Так соединяется кружок «друзей Козьмы Пруткова» с большим кругом писателей, группировавшихся вокруг «Современника». Участвовал ли Алексей Толстой в порой нескромных забавах некоторых из них? Вряд ли. Он не ханжа, но в проявлениях своего чувства юмора он никог­да не переходил границы, отделяющей иронию от циниз­ма. Целомудренный по натуре, он даже Мюссе считает безнравственным и грозится, что если найдет экземпляр его произведений на столе Софьи Андреевны, то его «уже не скипидаром обольет, а дегтем».

Не прерывая рассказа о любви Алексея Константино­вича, о его литературных связях, напомним, что уже на­двинулись грозные события, что мысли нашего героя все больше занимало явление, имя которому — война!

Глава шестая

СТРАДА

Англия и Франция натравливали Турцию на Россию. Лорд Пальмерстон, сперва министр иностранных дел Ве­ликобритании, а потом и премьер-министр, не скрывал намерения отнять у России Крым и Кавказ, отдать Фин­ляндию Швеции, а Царство Польское увидеть распростра­нившимся вплоть до Киева. Наполеон III неистово шумел по поводу ущемления прав католической церкви в Пале­стине. Предлогом к войне и был спор между православ­ным и католическим духовенством из-за обладания «свя­тыми местами». В феврале 1853 года русский чрезвычай­ный посол в Константинополе А. С. Меншиков ультима­тивно потребовал особого положения для православных подданных турецкого султана. Турки отвергли ультима­тум. В Дарданеллы вошла англо-французская эскадра. Осенью началась война. Адмирал Нахимов в Синопском сражении уничтожил турецкий черноморский флот. Тогда англо-французский флот вошел в Черное море. Офици­ально Россия объявила войну Великобритании и Франции в феврале 1854 года. Войну, в которой рухнули планы объединения всех славянских стран и освобождения от турок самого Константинополя, вынашивавшиеся рус­скими государями уже несколько столетий. Союзный флот бомбардировал Одессу...

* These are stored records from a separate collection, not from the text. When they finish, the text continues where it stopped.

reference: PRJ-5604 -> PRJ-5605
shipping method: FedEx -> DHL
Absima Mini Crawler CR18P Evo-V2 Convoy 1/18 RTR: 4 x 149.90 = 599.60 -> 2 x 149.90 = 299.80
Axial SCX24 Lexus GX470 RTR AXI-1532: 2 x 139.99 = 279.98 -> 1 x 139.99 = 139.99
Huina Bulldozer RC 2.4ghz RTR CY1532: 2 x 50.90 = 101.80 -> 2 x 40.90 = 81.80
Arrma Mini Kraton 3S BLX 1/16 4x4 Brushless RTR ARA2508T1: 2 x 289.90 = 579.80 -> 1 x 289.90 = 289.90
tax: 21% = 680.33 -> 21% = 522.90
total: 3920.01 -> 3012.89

В российских трактирах читали стихотворение неиз­вестного автора:

Вот в воинственном азарте Воевода Пальмерстон Поражает Русь на карте Указательным перстом. Вдохновен его отвагой, И француз за ним туда ж Машет дядюшкиной шпагой...

Война сначала не вызвала большой тревоги у боль­шинства образованных людей. Поэты вдохновлялись бы­лыми победами русского оружия. В их стихах — обман­чивое ощущение силы и спокойствия.

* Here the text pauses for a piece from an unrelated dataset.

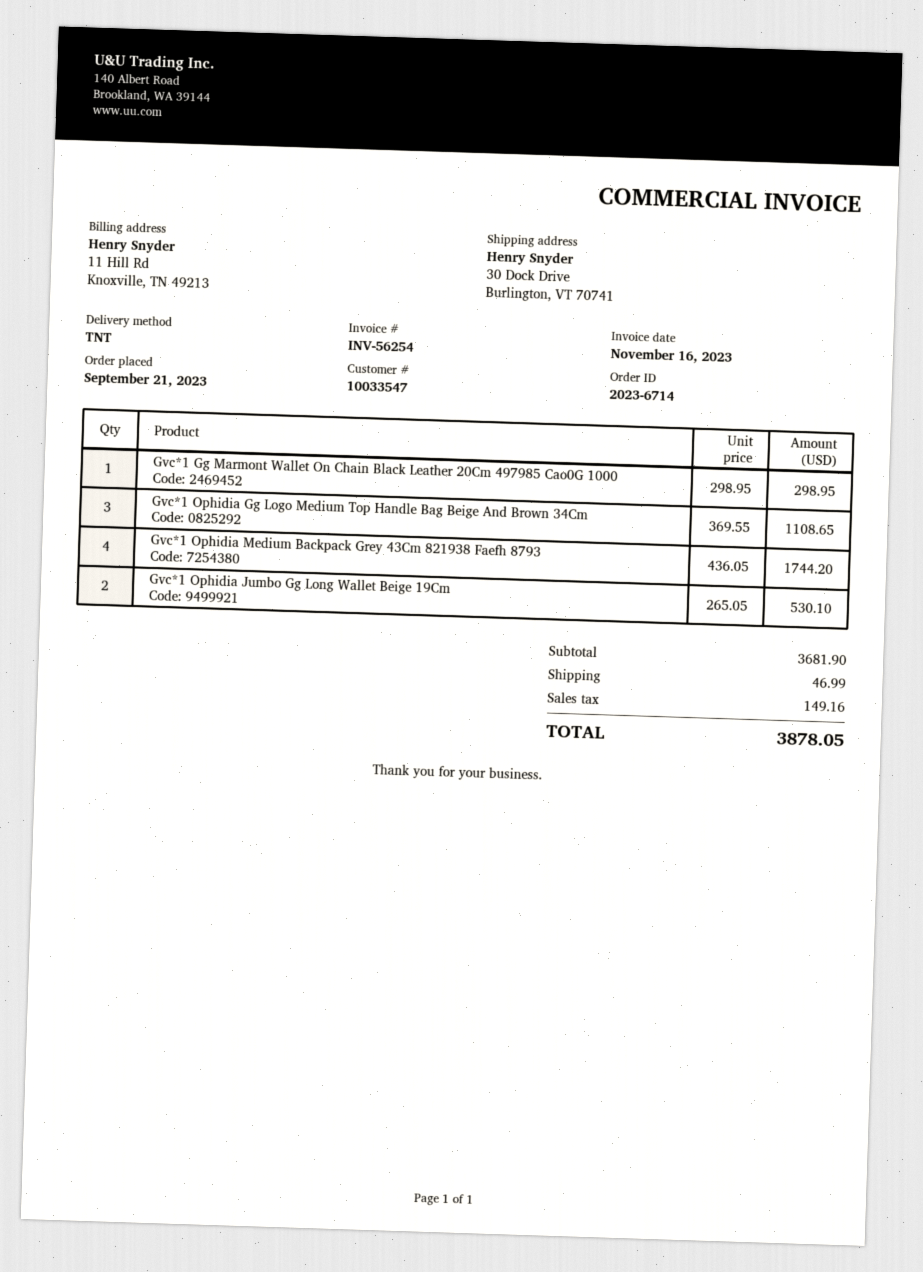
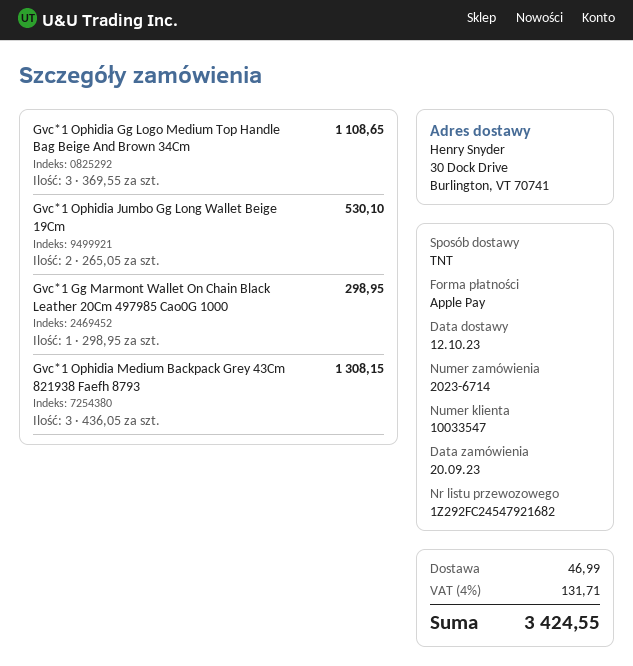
order date: 2023-09-21 -> 2023-09-20
Gvc*1 Ophidia Medium Backpack Grey 43Cm 821938 Faefh 8793: 4 x 436.05 = 1744.20 -> 3 x 436.05 = 1308.15
tax: 149.16 -> 131.71
total: 3878.05 -> 3424.55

Алексей Жемчужников напечатал в «Современнике» стихотворение «К Русским»:

...Недаром грозная царила тишина. Есть мера кротости, конец долготерпенью! Предавшись буйному, слепому увлеченью, Они хотят войны?.. Война!..

Федор Глинка вспоминал, «как двадцати народов ка­ски валялися на Бородине», как «мы... белым: знаменем прощенья прикрыли трепетный Париж».

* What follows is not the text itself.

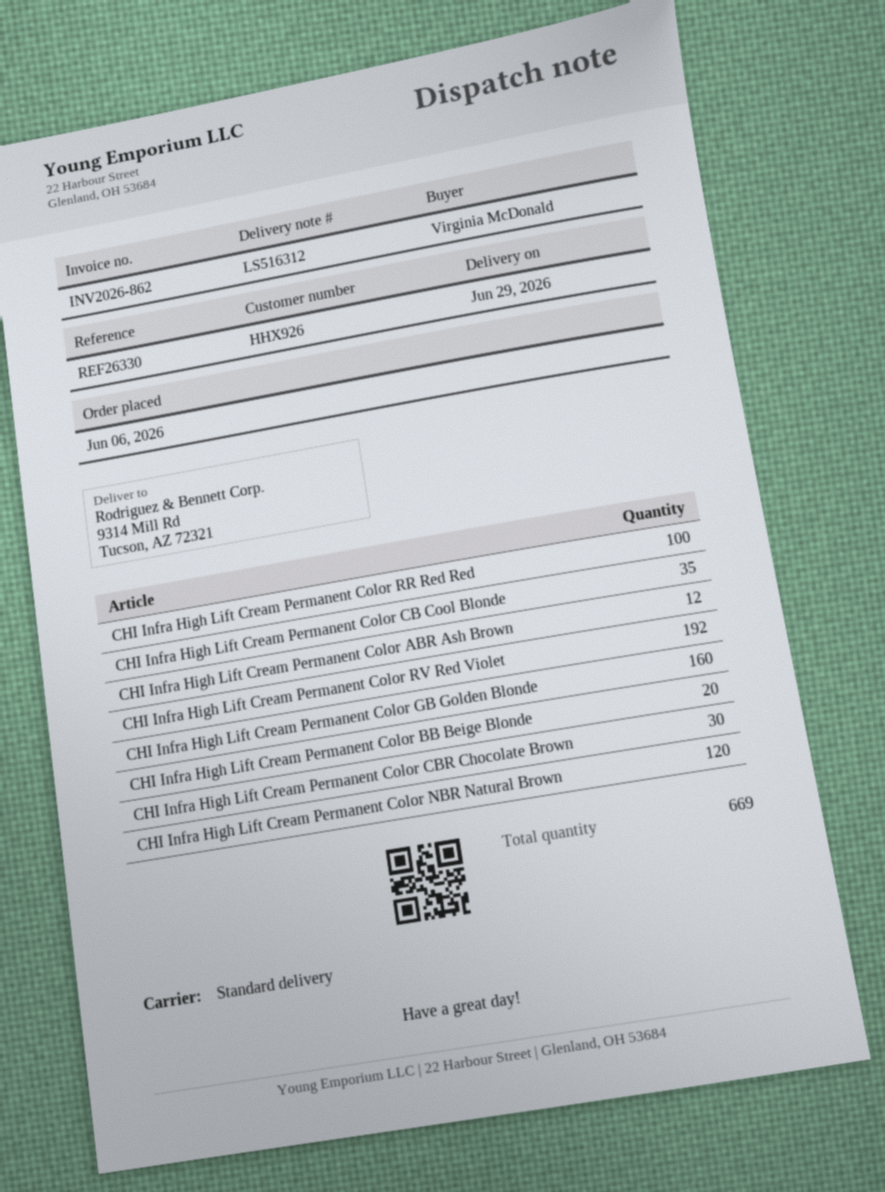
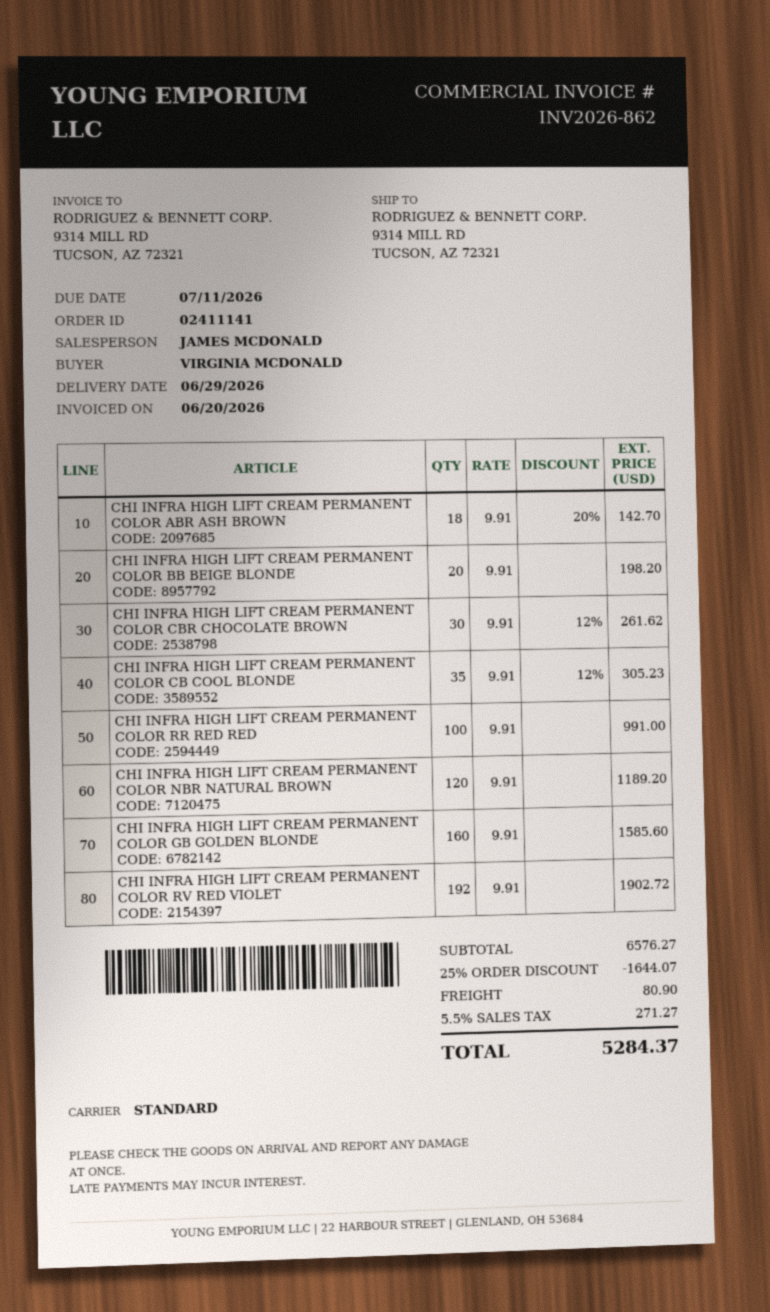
CHI Infra High Lift Cream Permanent Color ABR Ash Brown: 12 -> 18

Но постепенно громкое «ура!», заглушавшее другие голоса, начинает стихать. И уже московский генерал-губернатор Закревский требует объяснений от Алексея Хо­мякова, который в стихотворении «России», воззвав: «Вста­вай, страна моя родная», с болью продолжает:

В судах черна неправдой черной

И игом рабства клеймена;

Безбожной лести, лжи тлетворной,

И лени мертвой и позорной,

И всякой мерзости полна!

О, недостойная избранья,

Ты избрана!..

Летом 1854 года союзный флот маячит у Кронштад­та. Ожидается высадка английского десанта на Балтий­ском побережье. Если враг ступит на русскую землю, то война может стать народной. Надо вооружать людей для будущих партизанских действий. Толстой с графом Алек­сеем Бобринским, будущим министром путей сообщения, хотят на собственные средства вооружить каждый по со­рок человек и, объединившись с другими добровольцами, создать партизанский отряд.

У союзников нарезное оружие, винтовки, у русских солдат гладкоствольные ружья, да и тех не хватает. У партизан должно быть дальнобойное оружие. Толстой заказывает в Туле сорок карабинов. Он вербует в отряд людей, объезжает побережье Финского залива, знакомясь с местами будущих военных действий. Заехав позавтра­кать к Тургеневу, живущему на даче между Петергофом и Ораниенбаумом, он встречает Некрасова и Анненкова. Они всматриваются в мерцающую даль залива — где-то там крейсирует англо-французский флот...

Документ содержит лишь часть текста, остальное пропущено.